Désormais, confirme l'Est républicain, la fermeture est quasiment actée, et la revente est clairement à l'ordre du jour, pour l'établissement de 1500 m2. Non sans peine, toutefois. Le problème est qu'en effet, aucune des librairies de la ville de Besançon n'est intéressée par le rachat de l'établissement. « Je n'y suis pour rien, des gens m'ont chié dans les bottes depuis quatre ans, ils voulaient casser leur outil de travail, ils ont réussi. L'aventure de la librairie est terminée », assure le PDG avec grâce.

 

Déjà deux librairies de la ville ont lancé des signaux d'alerte, pour attirer l'attention, mais le centre ville ne semble plus aussi accueillant pour les boutiques culturelles. Alors parmi les repreneurs, il faudra compter sur une boutique de bouche - pourquoi pas une pizzéria-kebab, avance-t-on. 

 

 

 

Le projet de vente, qu'avait évoqué Fabien Dan, le directeur général du groupe Camponovo mi-mars, devait être finalisé un mois plus tard. A l'époque, trois acheteurs potentiels s'étaient présentés, et l'on assurait que dans tous les cas, le remplaçant serait également un libraire. Cependant, le devenir des personnes travaillant dans la boutique était déjà, lui, très incertain. 

 

Entre la direction et les salariés, de toute manière, on nous explique qu'il y avait de l'eau dans le gaz depuis longtemps. 

 

Une pétition a été mise en ligne, avec dans l'espoir que les habitants soient mobilisés pour sauver l'endroit, et que la fermeture, annoncée pour le 1er juin, ne se fasse pas :

 

La librairie-Papéterie Camponovo, Librairie indépendante à Besançon depuis plus de 50 ans, occupe une place incontournable dans le paysage culturel de la ville.
Son rayonnement économique et culturel compte dans le paysage national (10e librairie au classement Livre Hebdo).
Forte de ses 1500 m2, elle propose 90 000 références et garantit par là autant d'accès au savoir et au divertissement par le biais du livre.
L'ensemble des libraires, des papetiers et des caisssières ont à coeur, depuis de très nombreuses années, d'accueillir les lecteurs et de transmettre leur passion du livre : impossible d'imaginer la disparition d'un tel lieu de culture dans la capitale Comtoise.  
Aussi, dans un souci de sensibilisation de tous, il est aujourd'hui urgent de manifester votre soutien et l'intérêt que vous portez à la librairie et à son personnel.

 

Si l'on remonte un peu dans le temps, le syndicat CGT dénonçait déjà les conditions de travail en... janvier 2009. « Les propos cyniques du propriétaire de la librairie CAMPONOVO sont choquants pour les syndicalistes que nous sommes comme est choquante sa décision de licencier des salariés qui n'ont commis aucune faute. » A cette époque, deux des libraires avaient reçu une lettre de licenciement pour le moins expéditive, et une troisième était encore en attente de la sienne. 

 

Aujourd'hui, 39 personnes travaillent dans la librairie, et ils ont appelé à un rassemblement, ce 30 mai, sur la place du 8 septembre, en témoignage de soutien, contre un PDG qui ne fait pas le nécessaire, nous précise-t-on. 

 

De leur côté, les élus locaux, tous bords politiques confondus, se sont lancés dans une mobilisation de dernier recours.
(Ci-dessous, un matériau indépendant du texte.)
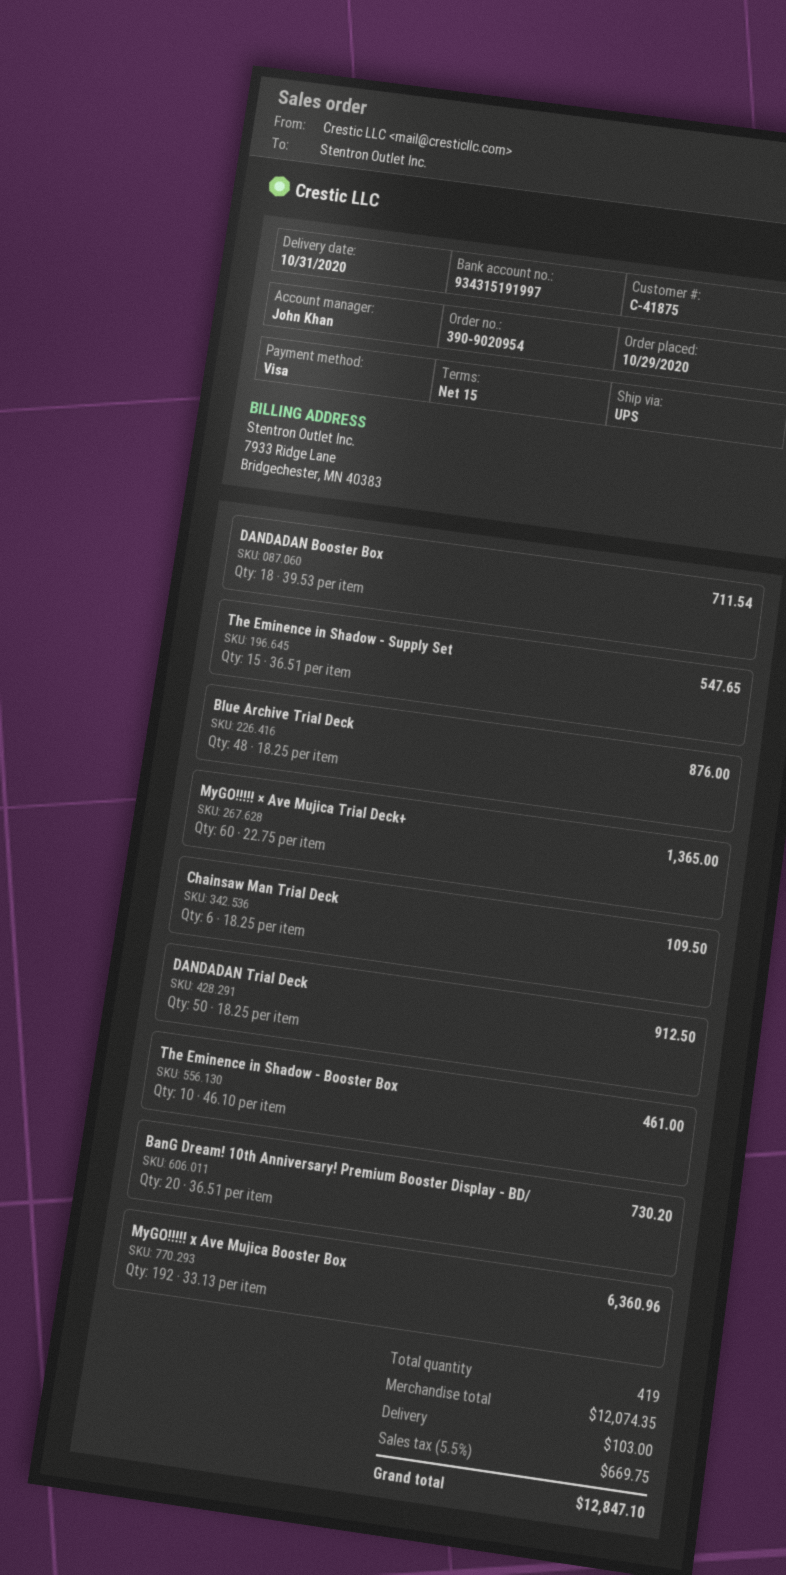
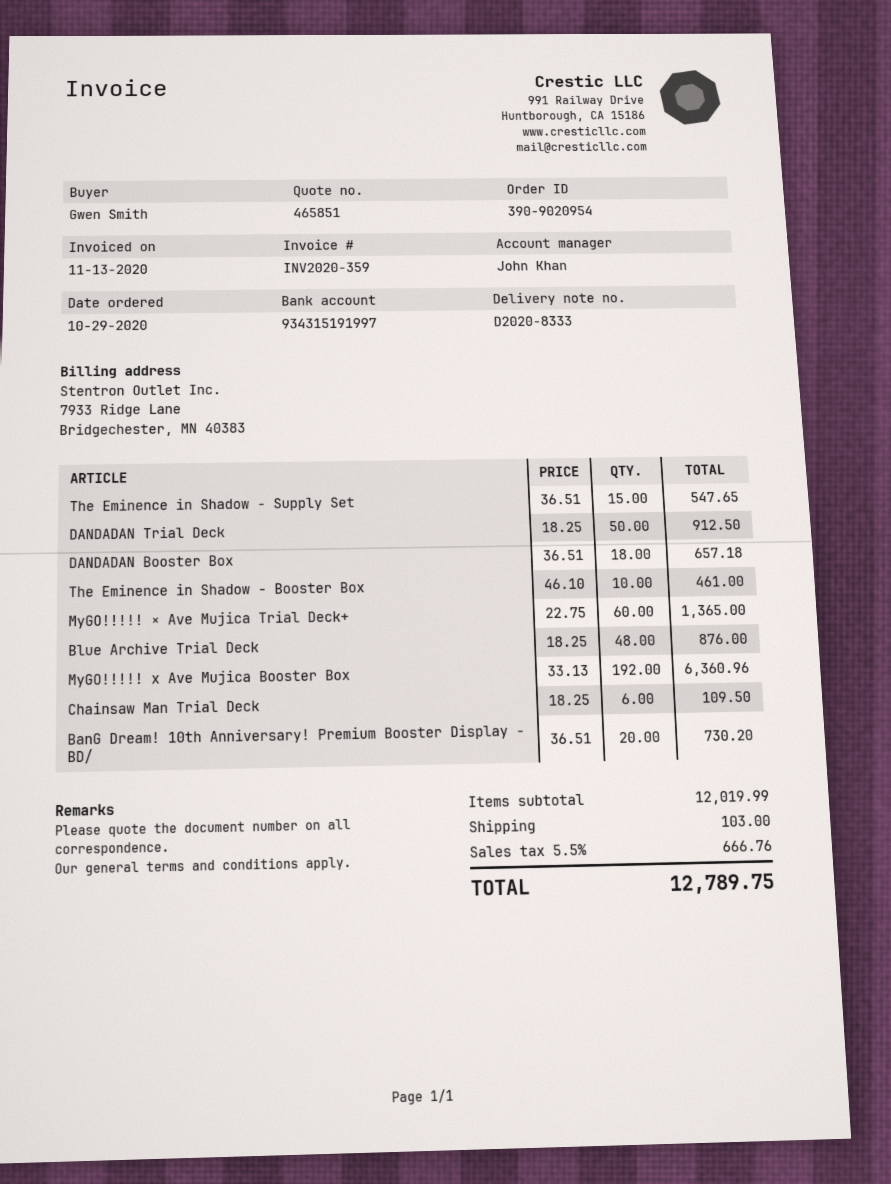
DANDADAN Booster Box: 18 x 39.53 = 711.54 -> 18 x 36.51 = 657.18
subtotal: 12074.35 -> 12019.99
tax: 5.5% = 669.75 -> 5.5% = 666.76
total: 12847.10 -> 12789.75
Front de gauche, Modem, et même le maire, Jean-Louis Fousseret « souhaite mobiliser l'ensemble des dispositifs d'aides publiques disponibles, tant auprès du Préfet de Région, Préfet du Doubs, que des ministres en charge de la culture et de l'économie qu'il a saisis officiellement hier de cette question [...] Il déploiera toute son énergie pour sauver Camponovo, cette librairie le mérite », ainsi qu'on peut l'apprendre.